▶ YOUR ASSIGNMENT: Repeat all of the data below word for word, keeping no images.

Content revision data
★ ★ ★ ★
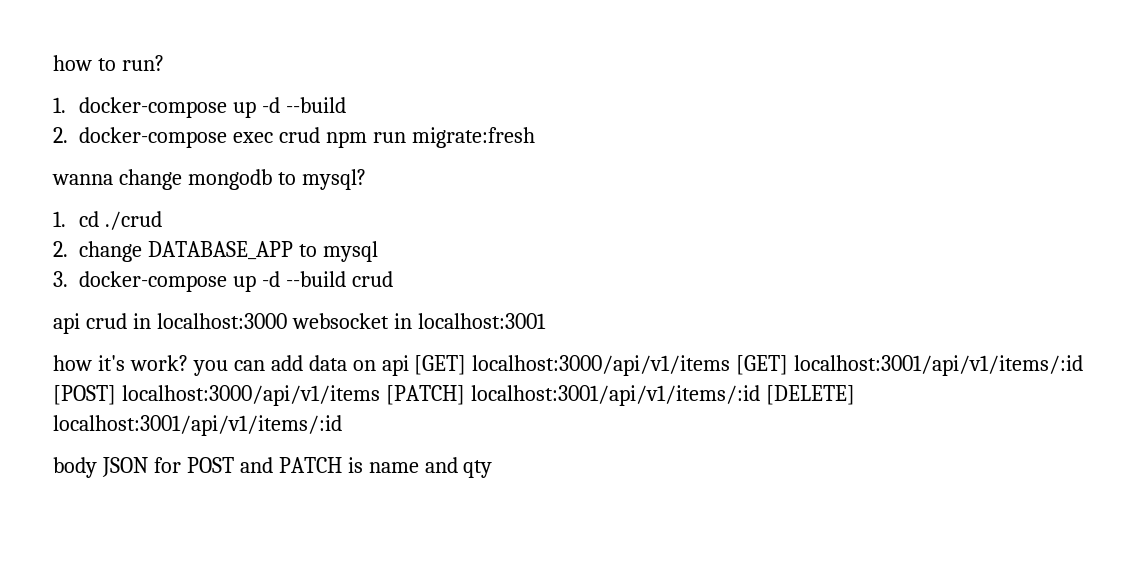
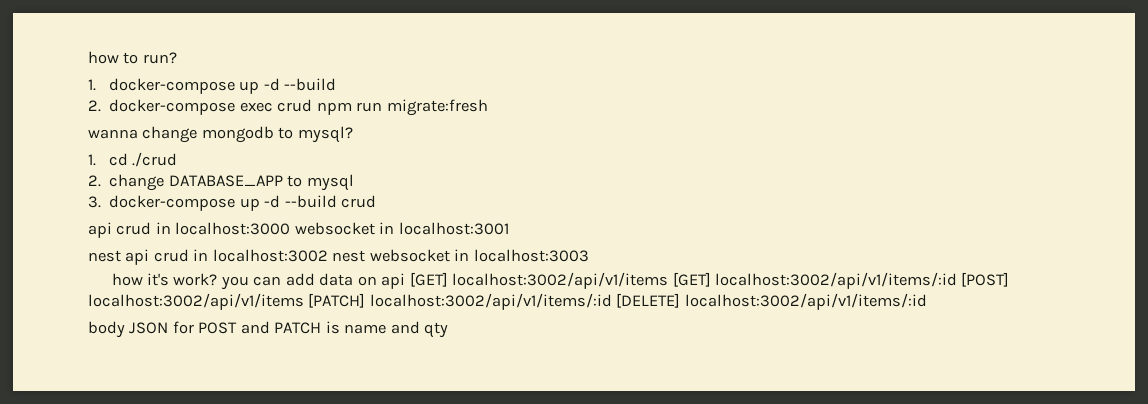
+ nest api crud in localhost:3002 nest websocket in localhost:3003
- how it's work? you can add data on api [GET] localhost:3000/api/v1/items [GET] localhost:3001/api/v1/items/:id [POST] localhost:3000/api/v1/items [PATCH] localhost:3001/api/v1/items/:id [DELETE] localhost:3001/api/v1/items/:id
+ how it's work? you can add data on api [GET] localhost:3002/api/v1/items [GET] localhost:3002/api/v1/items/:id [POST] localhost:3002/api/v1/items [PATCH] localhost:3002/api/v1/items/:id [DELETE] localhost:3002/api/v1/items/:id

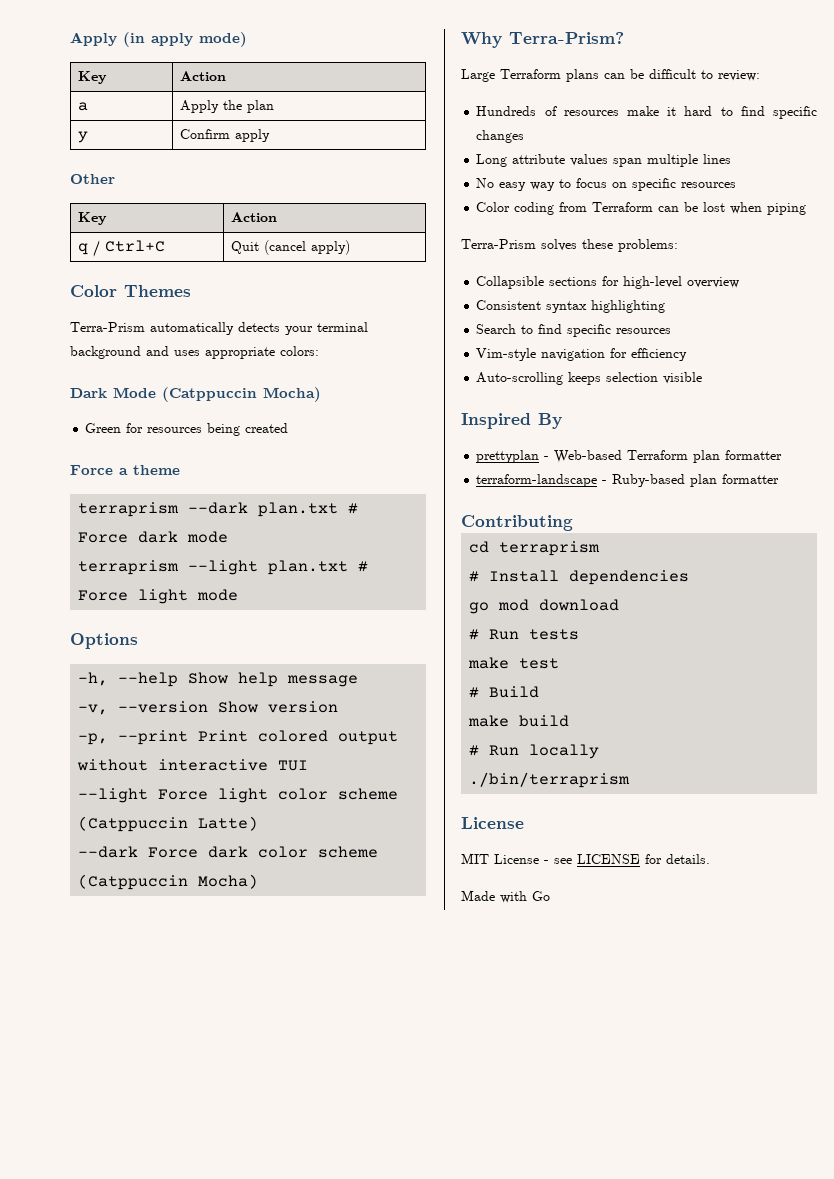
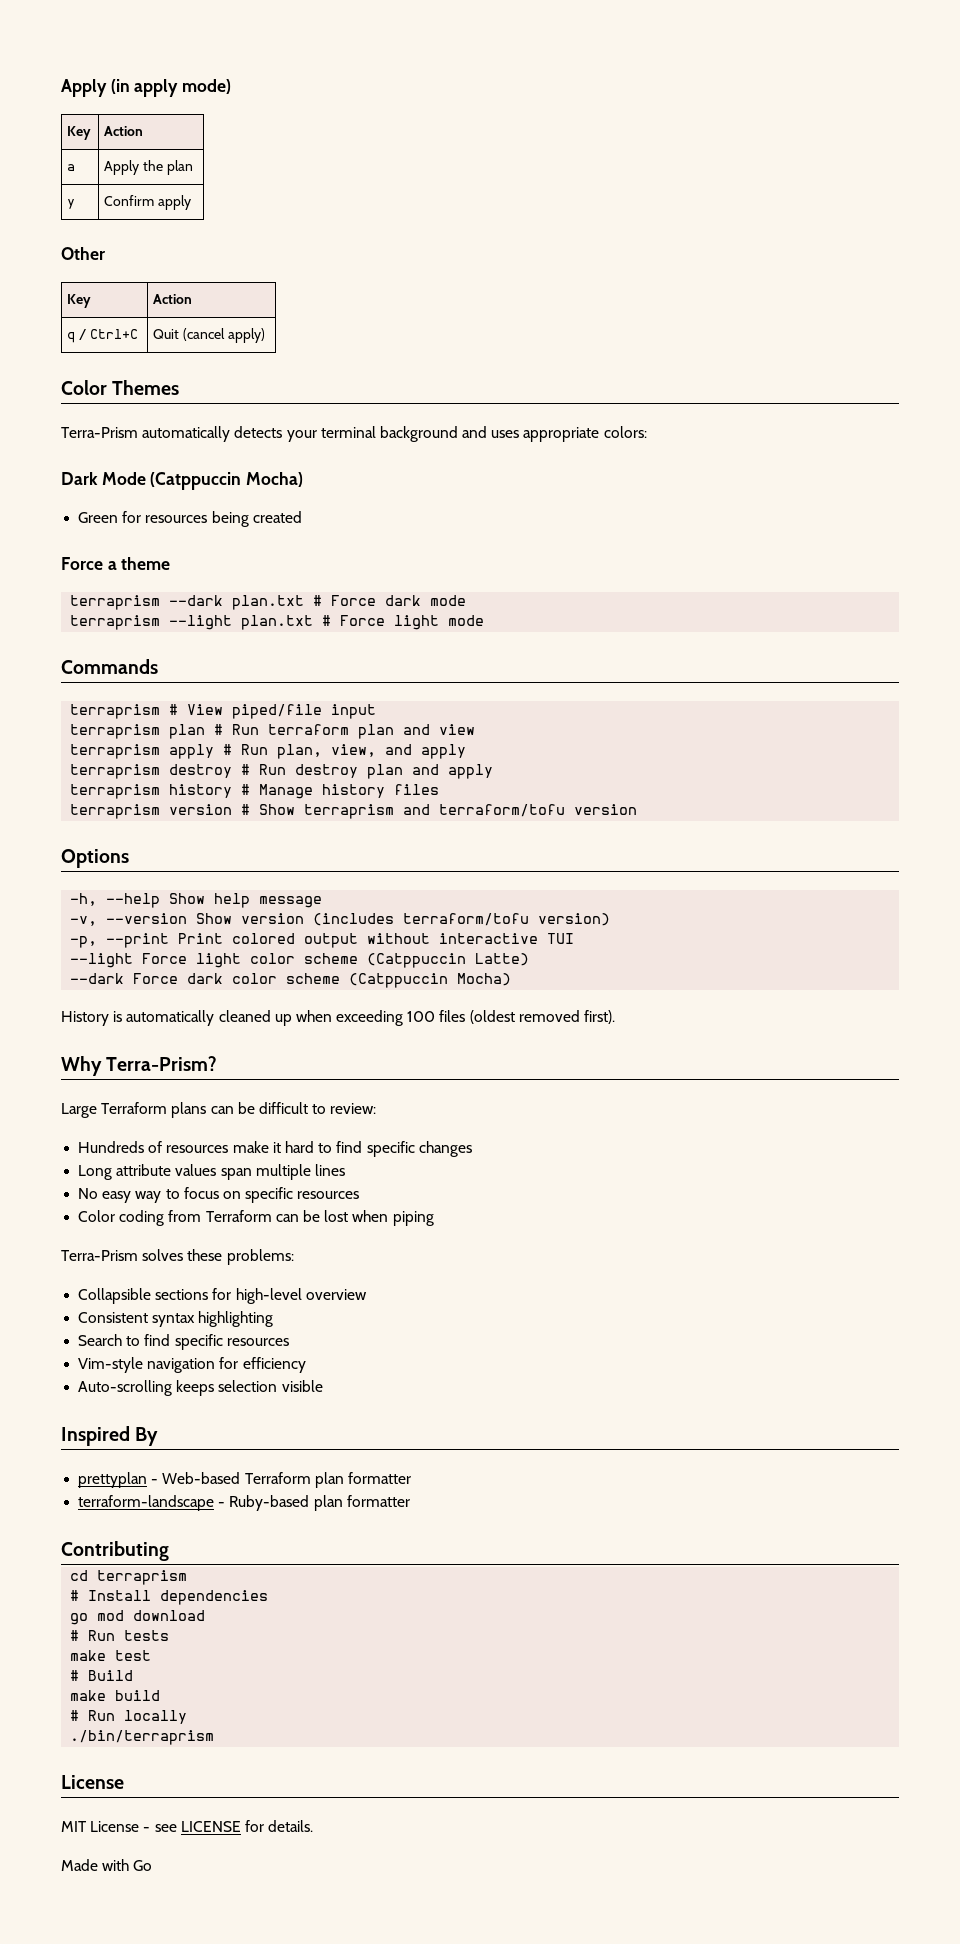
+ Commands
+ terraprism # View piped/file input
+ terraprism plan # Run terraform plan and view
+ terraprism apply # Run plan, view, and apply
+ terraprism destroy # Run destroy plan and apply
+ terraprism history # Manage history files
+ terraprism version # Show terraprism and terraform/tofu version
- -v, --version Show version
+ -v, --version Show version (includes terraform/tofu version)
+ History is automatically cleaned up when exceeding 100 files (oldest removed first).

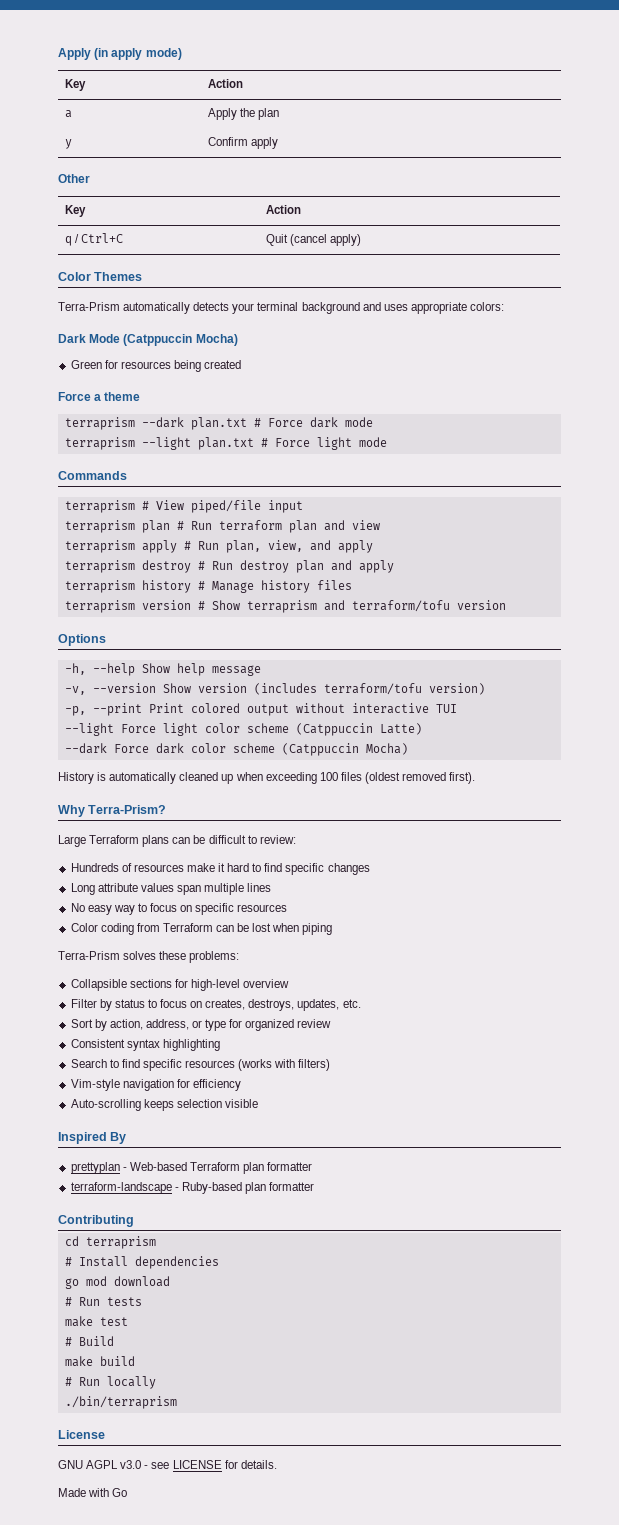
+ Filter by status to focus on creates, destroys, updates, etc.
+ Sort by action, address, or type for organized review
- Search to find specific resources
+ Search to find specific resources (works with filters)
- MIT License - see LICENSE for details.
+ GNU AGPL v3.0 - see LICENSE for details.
★ ★ ★ ★
▶ COMPLETED EXERCISE:
+ nest api crud in localhost:3002 nest websocket in localhost:3003
- how it's work? you can add data on api [GET] localhost:3000/api/v1/items [GET] localhost:3001/api/v1/items/:id [POST] localhost:3000/api/v1/items [PATCH] localhost:3001/api/v1/items/:id [DELETE] localhost:3001/api/v1/items/:id
+ how it's work? you can add data on api [GET] localhost:3002/api/v1/items [GET] localhost:3002/api/v1/items/:id [POST] localhost:3002/api/v1/items [PATCH] localhost:3002/api/v1/items/:id [DELETE] localhost:3002/api/v1/items/:id

+ Commands
+ terraprism # View piped/file input
+ terraprism plan # Run terraform plan and view
+ terraprism apply # Run plan, view, and apply
+ terraprism destroy # Run destroy plan and apply
+ terraprism history # Manage history files
+ terraprism version # Show terraprism and terraform/tofu version
- -v, --version Show version
+ -v, --version Show version (includes terraform/tofu version)
+ History is automatically cleaned up when exceeding 100 files (oldest removed first).

+ Filter by status to focus on creates, destroys, updates, etc.
+ Sort by action, address, or type for organized review
- Search to find specific resources
+ Search to find specific resources (works with filters)
- MIT License - see LICENSE for details.
+ GNU AGPL v3.0 - see LICENSE for details.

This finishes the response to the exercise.